Level One training is modeled on The University of the Arts' "Teaching with Primary Sources from Local Collections & the Library of Congress" program. Educators spend the week exploring local primary sources through a series of trips to local historical sites, museums, and archives, with a focus on identifying various types of primary sources that can be used to enrich curriculum. During Level Two training, educators use primary source materials to study a specific subject area—such as the Jazz Age—that provide instruction in developing a methodology for conducting primary source research using the loc.gov, incorporating primary source materials into subject area lessons, and contextualizing primary source materials so that students can make connections and draw conclusions. In both levels, educators then incorporate principles of Understanding by Design (UBD) to develop units that integrate primary sources, informational reading, and writing that align with Common Core and state standards. Train-the-trainer sessions help sustain and expand learning across districts, subject matter areas, and grade levels, and address a specific classroom needs.


SEEM Collaborative's Getting to the "Core" of Literacy Using Primary Source Documents TPS project is designed to strengthen instructional pedagogy and teacher research skills across subject areas, provide students with the literacy skills needed for success in school and at work, and create a flexible and sustainable framework for ongoing, multi-district professional development.

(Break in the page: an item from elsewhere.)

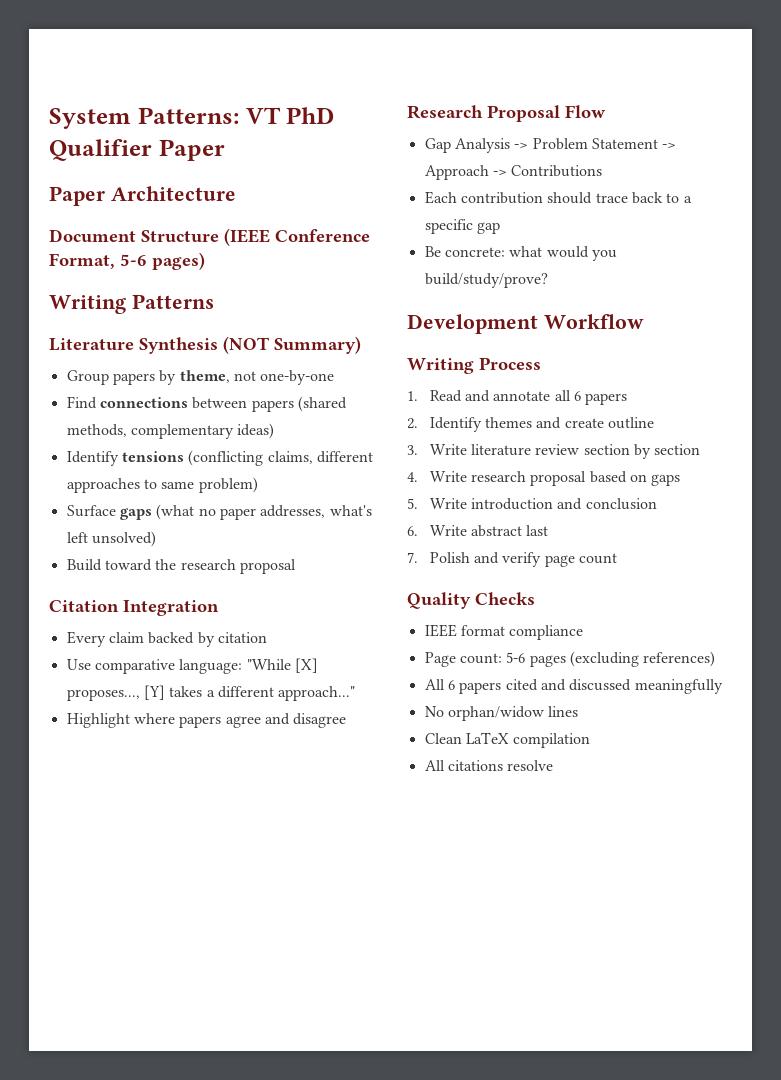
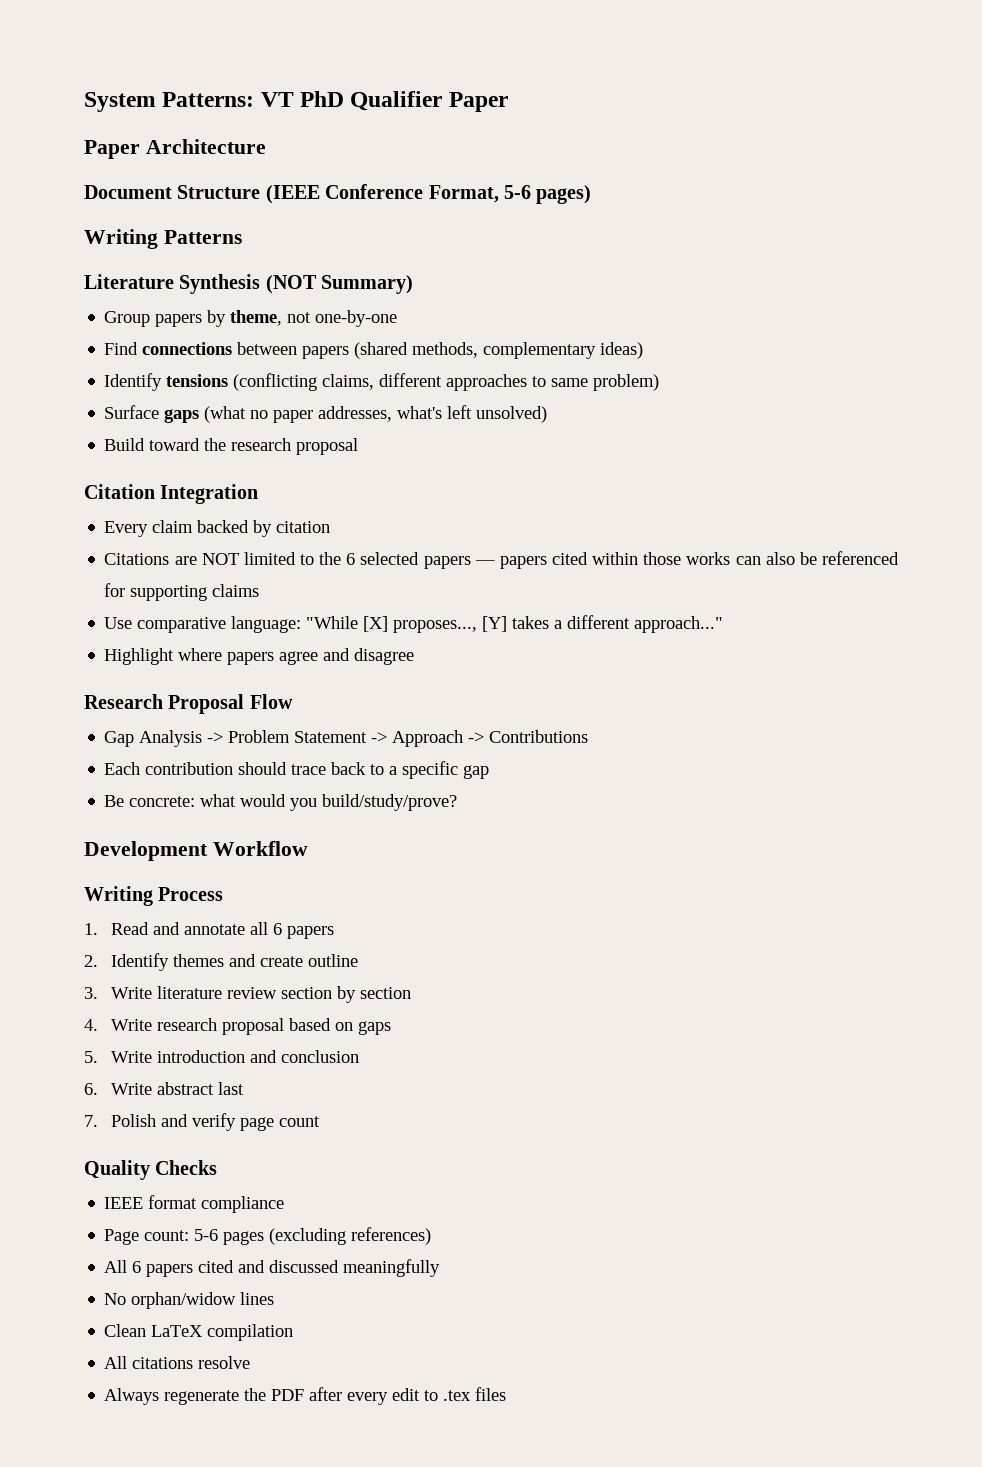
+ Citations are NOT limited to the 6 selected papers — papers cited within those works can also be referenced for supporting claims
+ Always regenerate the PDF after every edit to .tex files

Teachers use primary source materials to study a specific subject area, such as "America and the World: Immigration and Imperialism," that provide instruction in developing a methodology for conducting primary source research using the Library of Congress database, incorporating primary source materials into subject area lessons, and contextualizing primary source materials so that students can make connections and draw conclusions. Using the Massachusetts model curriculum units as a guide, teachers incorporate principles of Understanding by Design to develop units that integrate primary sources, informational reading, and writing that align with the Common Core and meet state standards.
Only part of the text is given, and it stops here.